偌大的古树在众人眼前生生被击成木屑,藤萝碎断,紫花枯萎,面前的景象犹若遭受了一场灾难。云峥、花未眠、顾惊仙、云瓷四人还是第一次见识这种阵法的非人力量,不免有些怔忪。半晌之后,云瓷不由嘀咕道:“阵法这般厉害,还学武功干嘛?”
巫千雪轻拍他的脑袋,微笑道:“布设阵法需要时间,无法临场对敌,而且人是活的,不会白白站在那里遭受攻击。你别胡思乱想,忘记了人才是根本,切勿一门心思都放在外力上,好好跟你师父学习武功。”云瓷不好意思地挠了挠头,羞赧道:“我知道了。”
天仙银素被毁灭后,空中的银色花粉皆奇异地消失了,感觉周围的环境有了莫名的变化。巫千雪适时道:“此处阵法已破,但对整个大阵无甚影响,我们还是小心为上。”她动身收取布阵的金针和银针,而花未眠拿出一个空瓷瓶,捂住口鼻,屏住呼吸,收集了一些花粉。
稍事休整,众人小心绕过狼藉之地,然后一路俱是深林小径,不过对于身处的方位依旧模糊不清。在阵法中,记忆行走的路线和方向往往是毫无意义的,因为阵中人根本就意识不到何时改变了方位。就在诸人默然穿梭时,猛然踏入了一块开阔的空地。
眼前的情形让几人不由止住了身形,一时间眉头大皱。加上方才走的这条道路,四周一共出现了八个路口,每一个路口都代表一个不同的方向,到底应该选择哪一个路口?一着不慎,就是南辕北辙的结果。
巫千雪介绍道:“这应当是常见的八卦阵,分为休、生、伤、杜、景、死、惊、开八门。若无变化,只要找到生门,我们就能安然离开,若布阵者随时改变阵法,变化无穷无尽,那我们就只能碰运气。”
花未眠问道:“先不管布阵者是否改变阵法,现下哪一条才是生门?”巫千雪答道:“正东的就是生门。”花未眠抬头仰望枝叶交错的上空,再俯视地上大片的阴影,道:“正值午时三刻,现在还辨不出方向,而海风经过山体,可能改变了方向,也不能依据风向来判断。”
巫千雪认同道:“阳光、树影、风向,都有可能是假的,阵法宗师能够轻易通过布阵营造虚假的感知。一旦我们选错了,便是九死一生。”花未眠忧心道:“这岂不是说我们束手无策了?总不能一直呆在这里。”

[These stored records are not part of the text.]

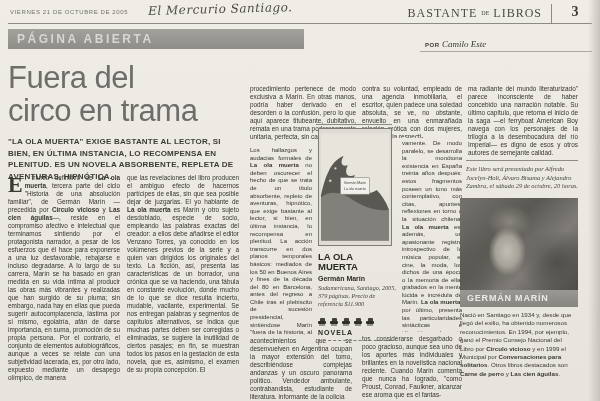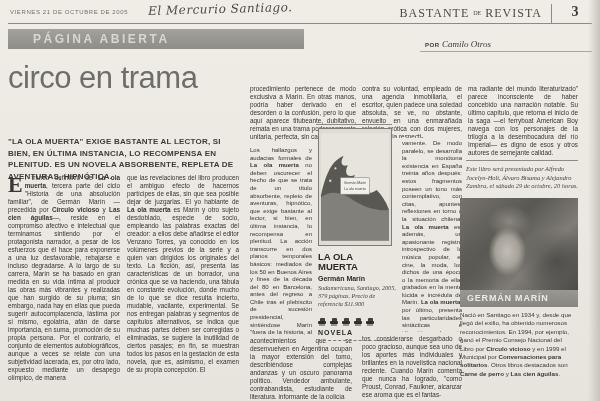"REVISTA" span { text: REVISTA -> LIBROS }
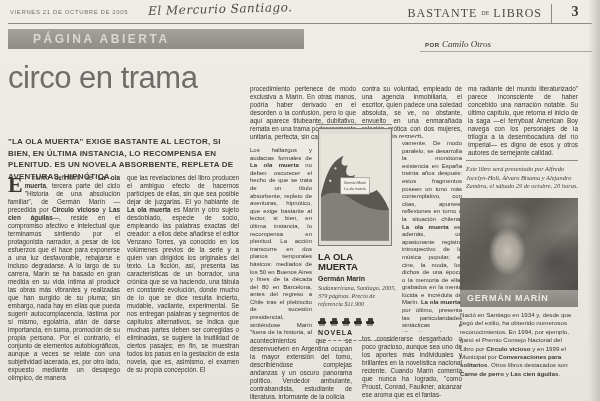"PÁGINA ABIERTA" .section-bar { padding-left: 25px -> 9px }
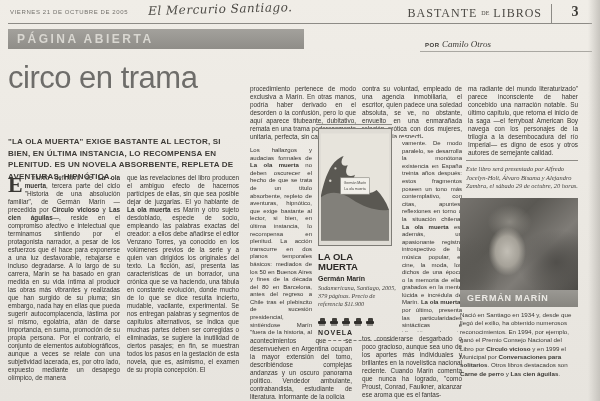"Camilo Otros" span.by-name { text: Otros -> Este }
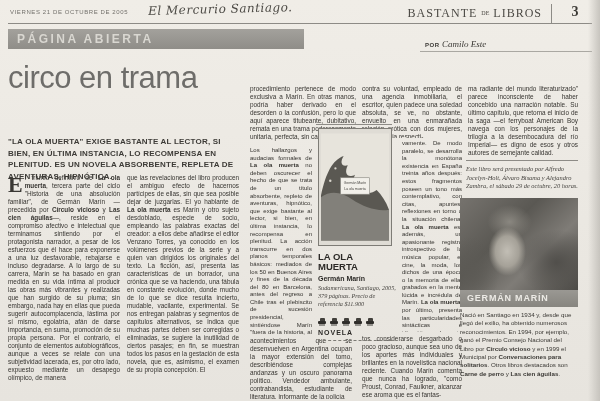"Fuera del" span.tl { html: none -> <span>Fuera del</span> }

张元宗忽道:“既然阵法一般作用于阵中,我们何不置身阵外瞧瞧?”几人闻言满腹疑惑,心中思量一番,云峥恍然一指头顶,道:“我们上树顶去瞧瞧。”张元宗带着云瓷,六人一道拔地而起,掠上近旁的大树,借了几处力,直达树顶。
除了云瓷,其余人无不是江湖高手,轻身立于绿叶之上轻而易举。然而,诸人全都惊愕地一默,抬头望天,整个苍穹皆是灰蒙蒙的,金日无影无踪,方才树荫下的细碎阳光仿佛是一场错觉。